W trakcie drogi zdążył sobie wyrobić pogląd na rodzinne miejsce dziewczyny. I choć nigdy tam nie był i nie miał prawa znać prawdy, to w głębi serca pragnął, by było tak jak sobie wyobraził. Kolorowe podziemne korytarze, których ściany czyste kolorowe, świecące różnymi kolorami kryształy. Gdzieniegdzie jakieś dziwne kolorowe roślinki, porastające ziemię i ściany, gdzieś dalej wielkie grzyby, z czerwonymi, zielonymi kapeluszami. Jakże ten obraz różnił się od szarych surowych ścian pomieszczenia w którym sie znaleźli. Nathaniel czuł żal. Nikt nie obiecywał mu, że znajdzie się tam gdzie chcę, ale tu wszystko wydawało się zwyczajne, tylko ciemne i ponure.

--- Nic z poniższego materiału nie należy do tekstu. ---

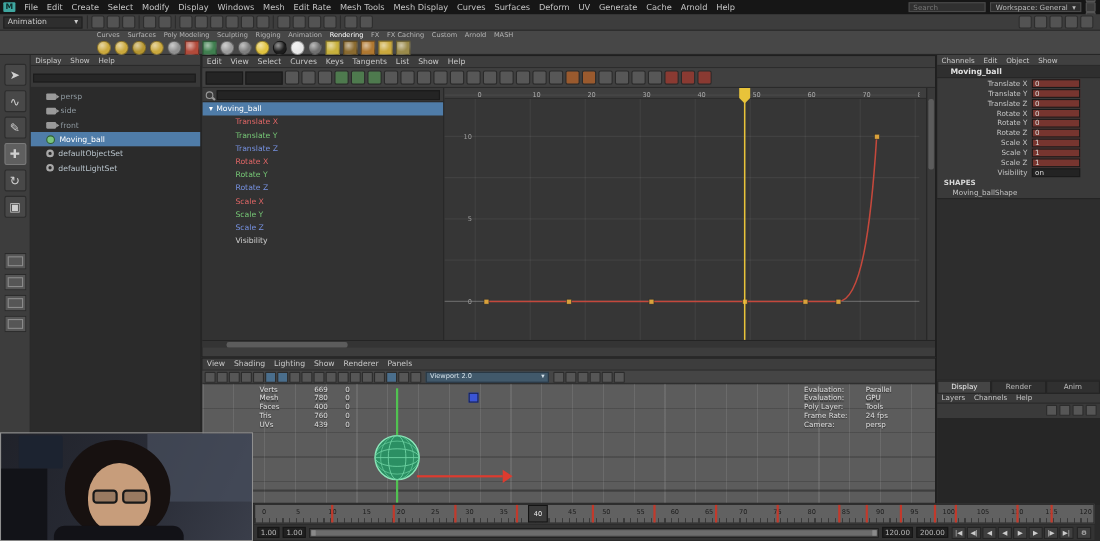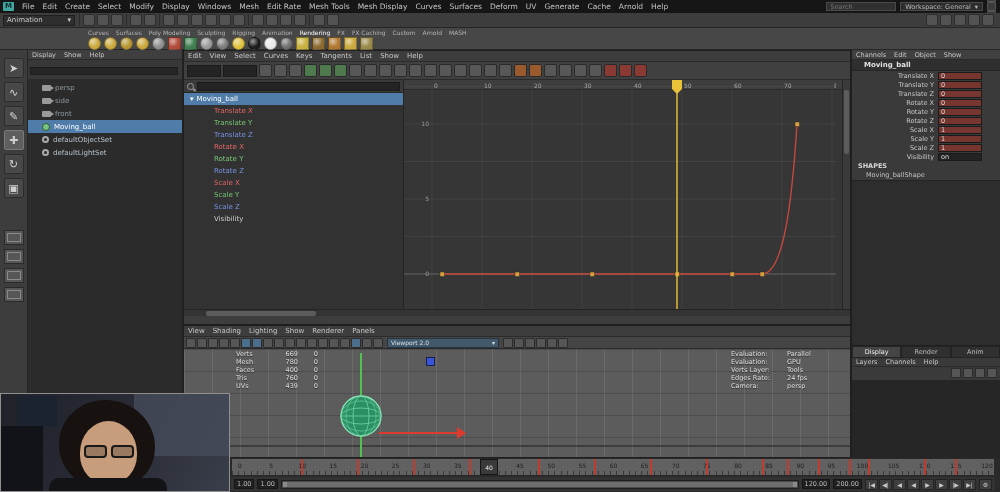"Verts Layer:" span.hudr-l { text: Verts -> Poly }
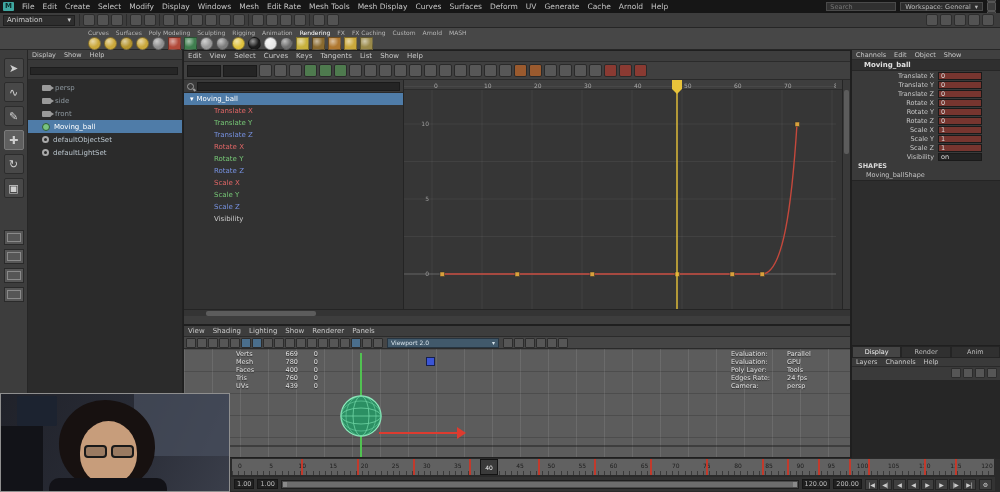"Edges Rate:" span.hudr-l { text: Edges -> Frame }
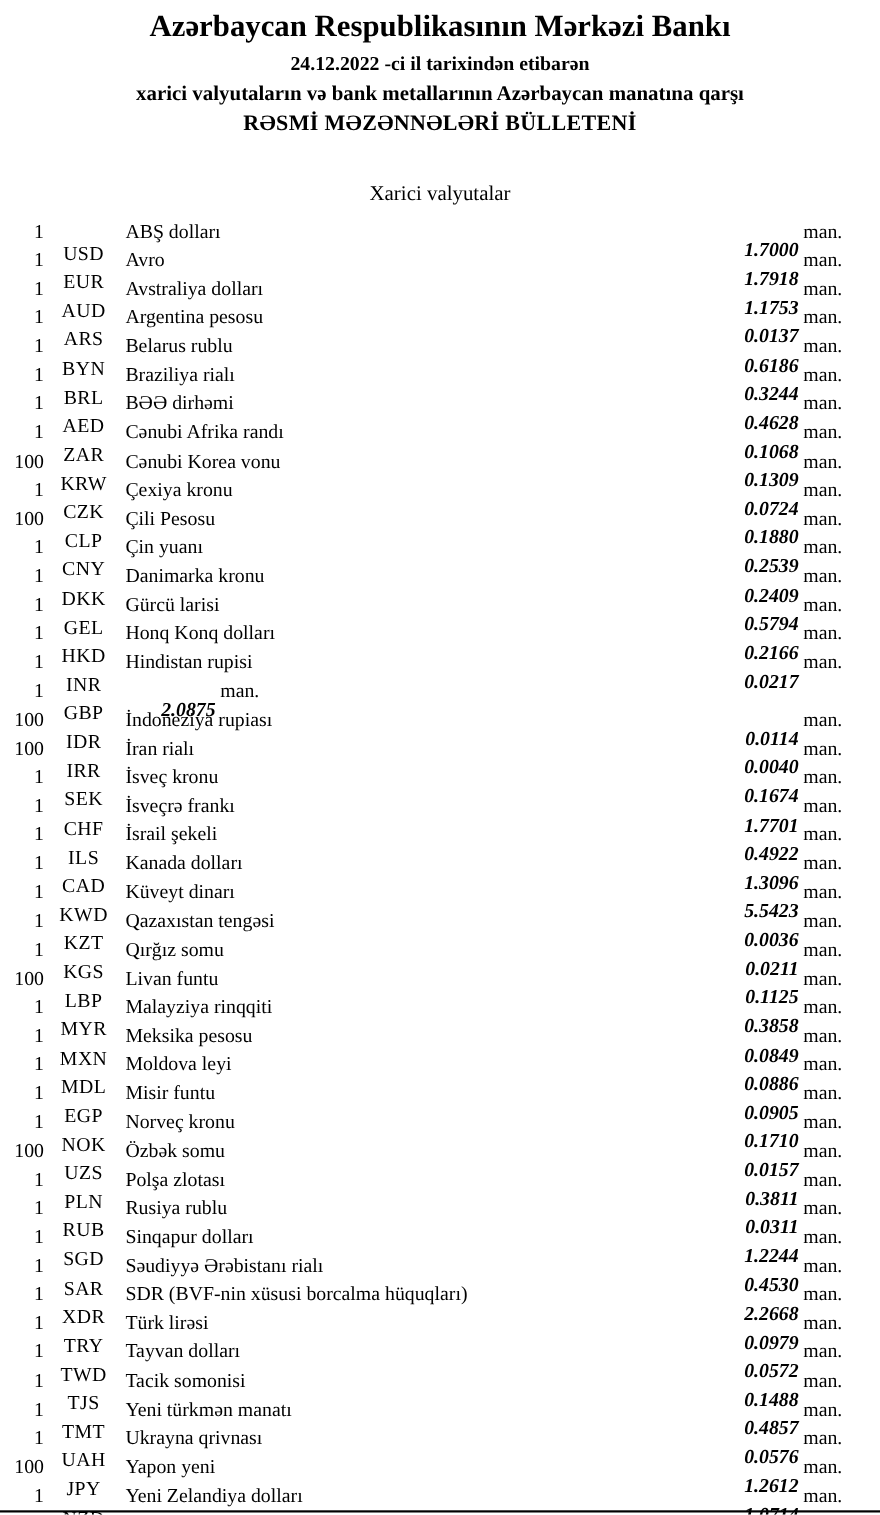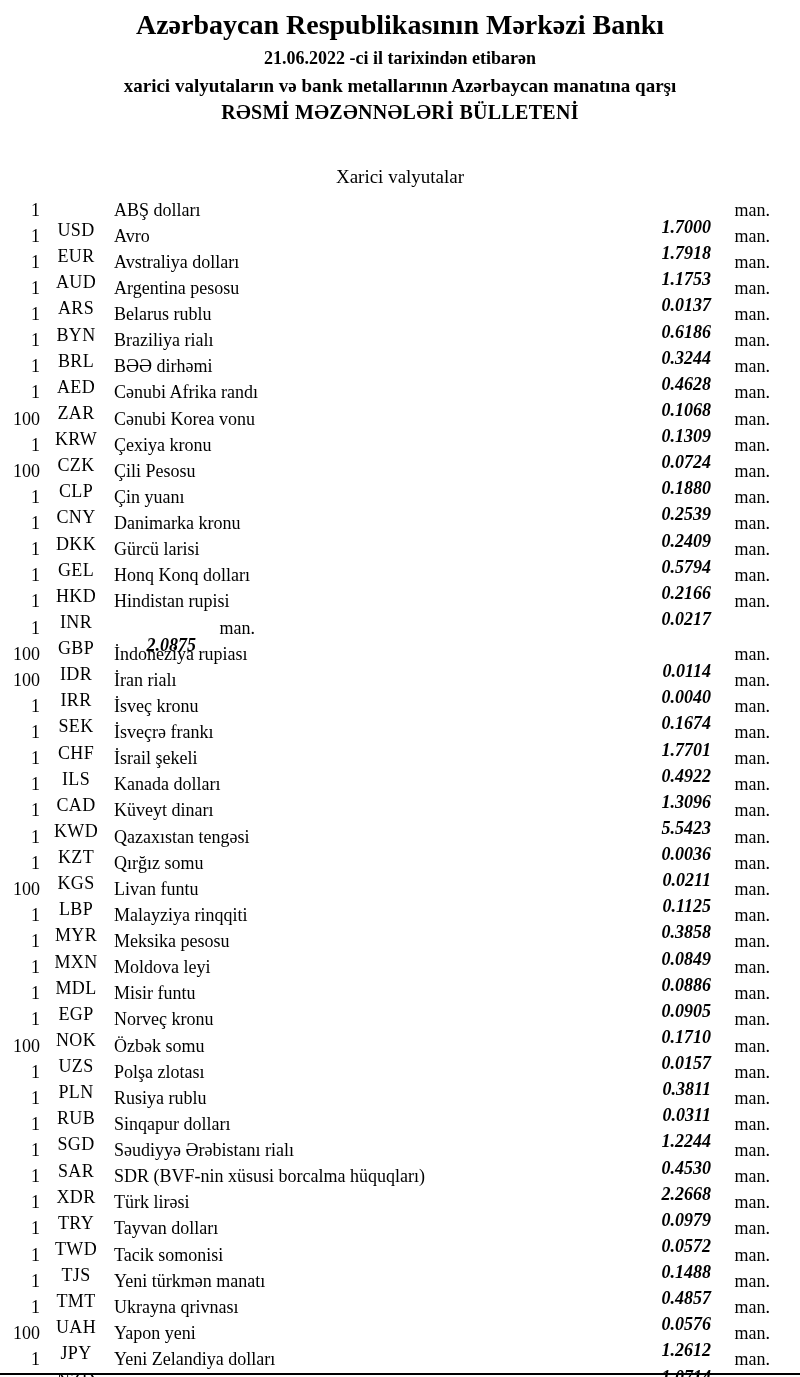"21.06.2022 -ci il tarixindən etibarən" div.date-line { text: 21.06.2022 -> 24.12.2022 }
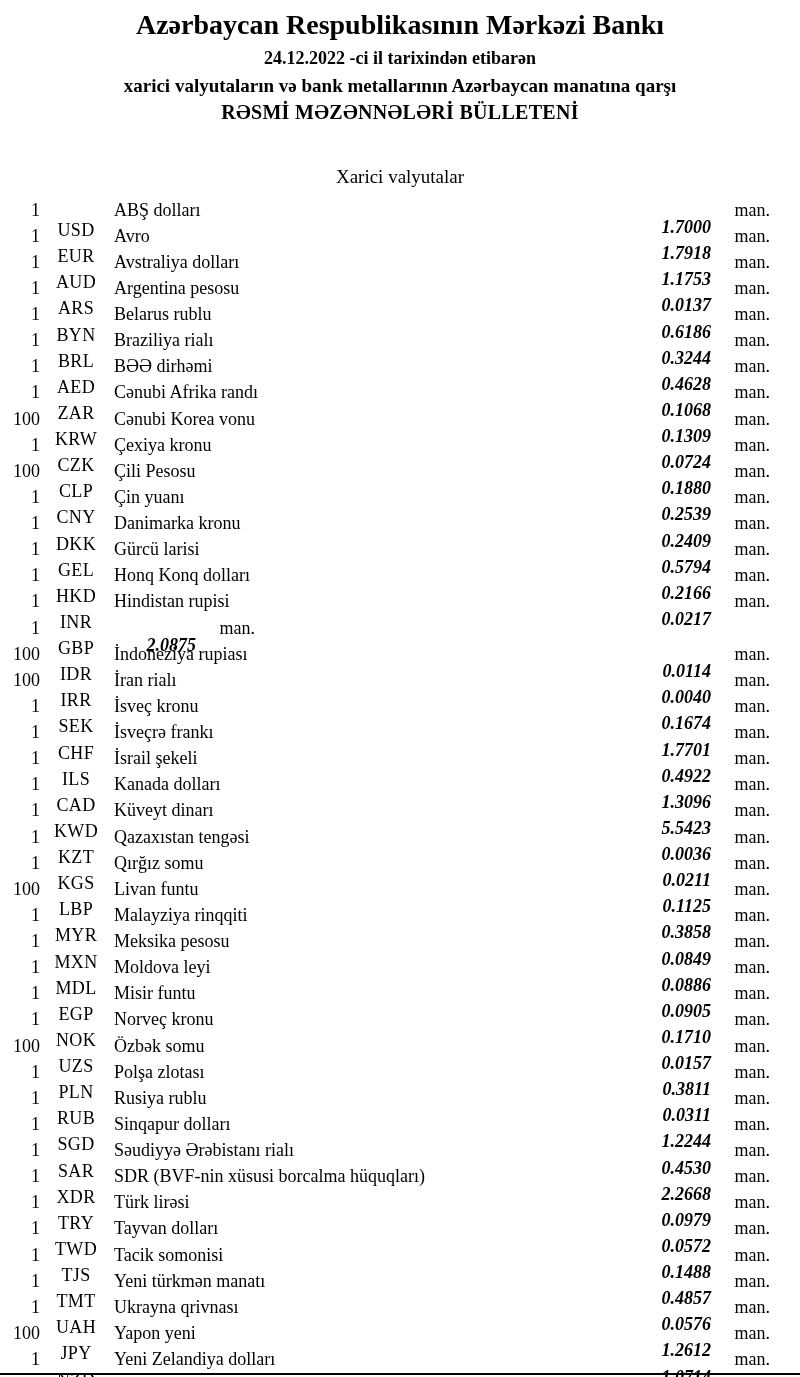"man." .cell-unit { margin-left: 15px -> none; text-align: right -> center }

Jego myśli przerwał jegomość, z którym Door najwyraźniej się znała. Inaczej nie uścisnęli by się tak serdecznie. Po chwili, gdy przydstawiono go im, Nathaniel również uścisnął mu dłoń.
-Witaj. Czy Ty tez jesteś...-szukał słowa, jakim nazwała ich Door-...odmieńcem?-zawahał się, ale nie mógł powstrzymać już pytania.-Czy też potrafisz otwierać przejścia, pomagać chorym...czy my tez będziemy to umieli?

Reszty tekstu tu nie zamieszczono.